Too Close (ITV) begins with an unthinkable act. Driving at night in pouring rain, with her daughter Annie (Isabelle Mullally) and her friend Ness’s daughter Polly (Thea Barrett) in the back seats, Constance Mortensen (Denise Gough) comes to a barrier at an open bridge. She pauses for a moment, peering into the darkness beyond, before flooring the accelerator and driving into the water.
Connie survives, just about, to become a tabloid sensation, the “Yummy Mummy Monster”. We meet her in a secure psychiatric ward in north London, where she has been confined for assessment. Battered and bruised from the crash, she swings psychotically between lucidity and rage. She claims not to remember what happened. It’s the job of Dr Emma Robertson (Emily Watson) to work out whether she is telling the truth. Depending on Emma’s verdict, Connie could be sentenced to 30 years in jail, or be back shopping in Waitrose within months.
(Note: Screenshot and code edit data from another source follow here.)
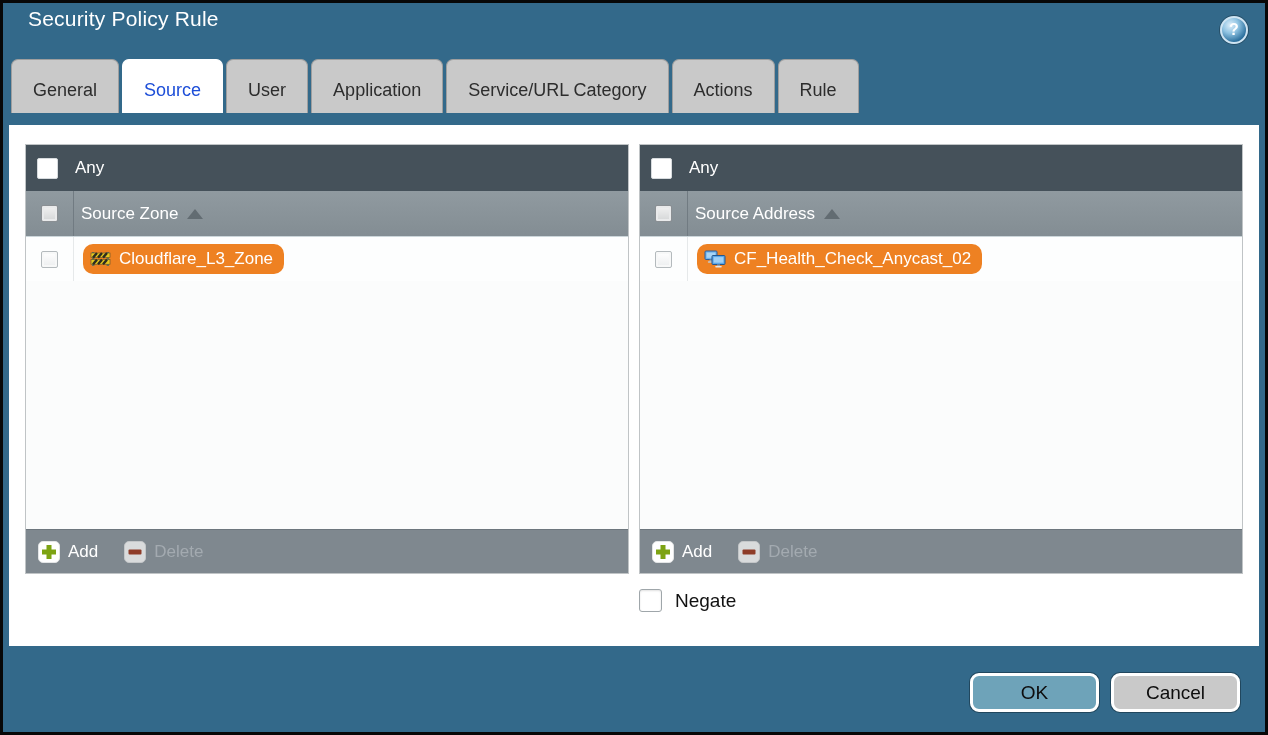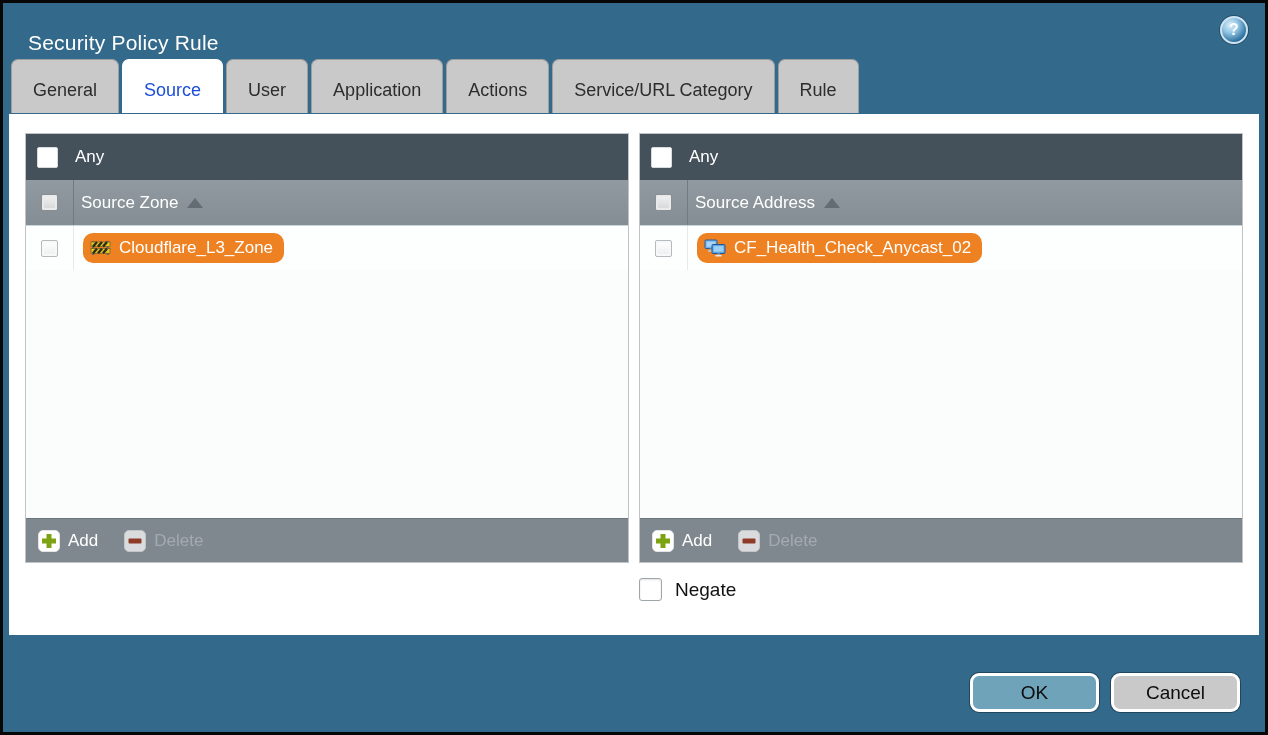--- a/index.html
+++ b/index.html
@@ -17,7 +17,7 @@
   
   .titlebar { position: relative; height: 60px; }
   .dialog-title {
-    position: absolute; left: 25px; top: 28px;
+    position: absolute; left: 25px; top: 4px;
     color: #ffffff; font-size: 21px; letter-spacing: .2px;
   }
   .help-icon {

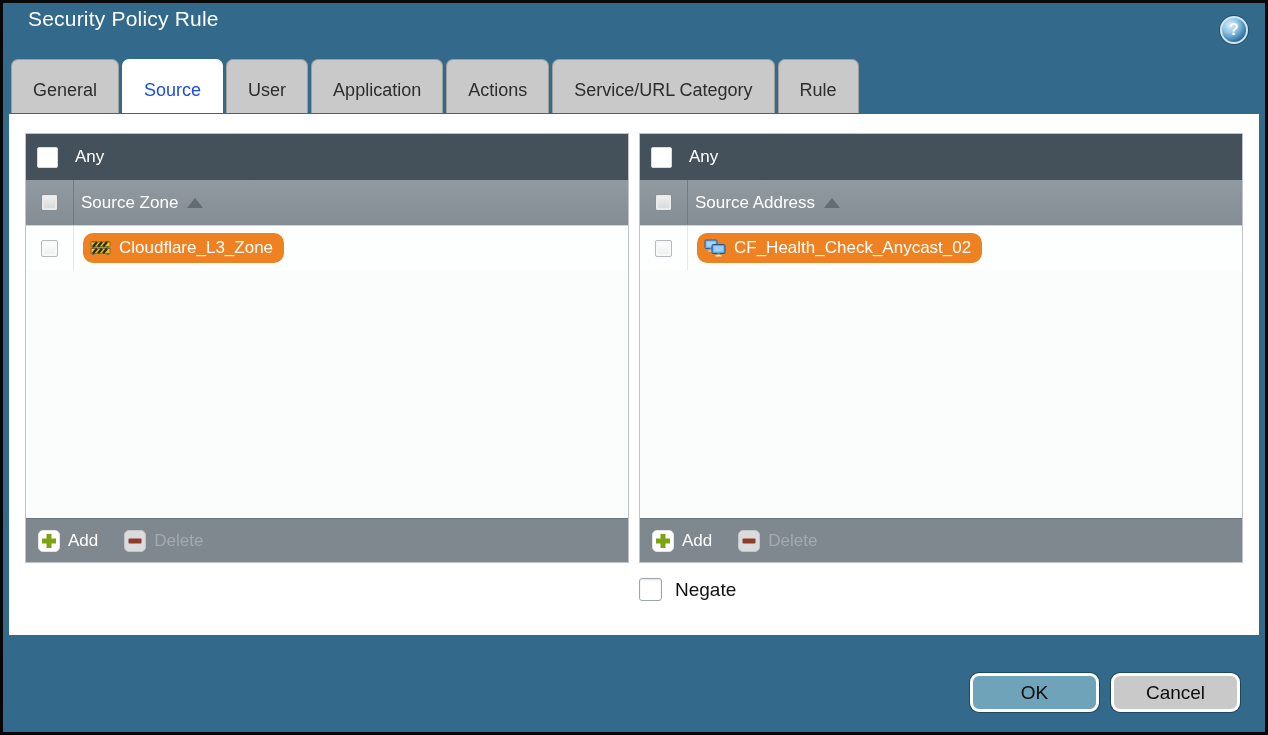--- a/index.html
+++ b/index.html
@@ -239,8 +239,8 @@
     <div class="tab active">Source</div>
     <div class="tab">User</div>
     <div class="tab">Application</div>
+    <div class="tab">Service/URL Category</div>
     <div class="tab">Actions</div>
-    <div class="tab">Service/URL Category</div>
     <div class="tab">Rule</div>
   </div>
 

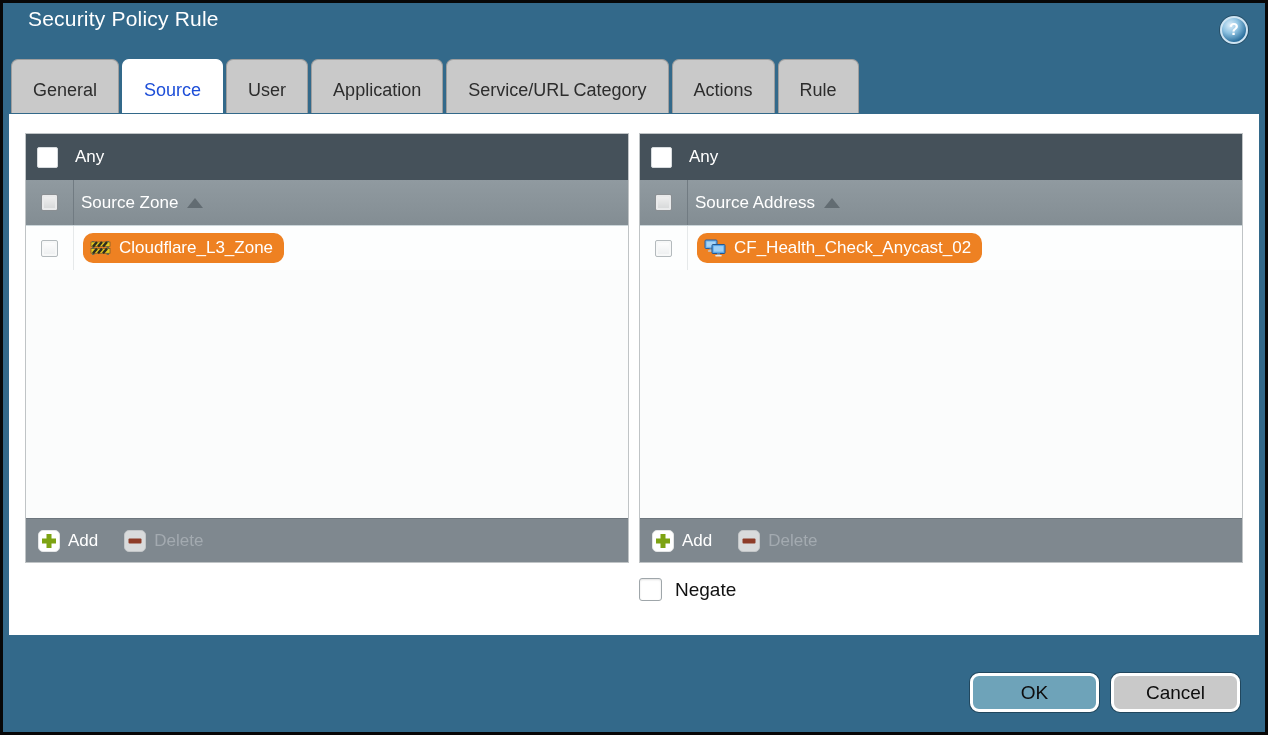--- a/index.html
+++ b/index.html
@@ -56,7 +56,7 @@
   
   .content {
     position: relative;
-    margin: 1px 6px;
+    margin: 12px 6px;
     background: #ffffff;
     height: 521px;
     padding: 19px 16px 0 16px;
With the radical honesty of a woman with nothing left to lose, Connie turns Emma’s questions back on her. Is her own life so perfect? Does she not suffer ennui? Is her marriage to barrister Si (Risteárd Cooper) a sexless sham? Some of Connie’s observations have a vaguely undergraduate quality, but they do the trick. Emma is plunged into her own crisis. As Connie prods Emma with ever more biting provocations, a kind of reverse Stockholm Syndrome sets in, in which the doctor comes to crave her patient’s insight. Rather than the central question of Connie’s culpability, we wonder if Emma’s domestic life can survive her involvement in the case.
While Emma starts to pull at the loose threads, in flashback we learn how Connie went from being the Jo Malone-soused epitome of boho bourgeoisie, to an English Aileen Wuornos. Things are already tricky with her depressed husband Karl (Jamie Sives) when she meets her glamorous new neighbour Ness (Thalissa Teixeira) in the park. Ness’s partner is a woman, and her frank sensuality seems to promise a freedom Connie’s life has been missing. Needless to say, things don’t go to plan.
Written by the novelist and former actor Clara Salaman, this three-part psychological thriller is one of ITV’s most anticipated series of 2021, for obvious reasons. In Gough and Watson, it unites two intelligent and feeling actors over a twisting script that rakes over a full suite of middle-class anxieties: sex, class, parenting, race, fashion, even interior design gets it in the neck. At times, it’s more like a play than a TV series: sharp and involving, but occasionally somewhat static. Kitchen sink, but Villeroy & Boch rather than Argos. The efficient direction echoes the mood, sapping the energy and movement not just from the interview scenes, but from the apparently happy lives outside them. Gough’s part, in particular, is the kind actors dream of: an opportunity to play a character right at her limit, with repulsive make-up and every emotion in the book. You won’t see more blatant awards fodder this year, but that doesn’t mean Too Close won’t win them, or that they’ll be undeserved.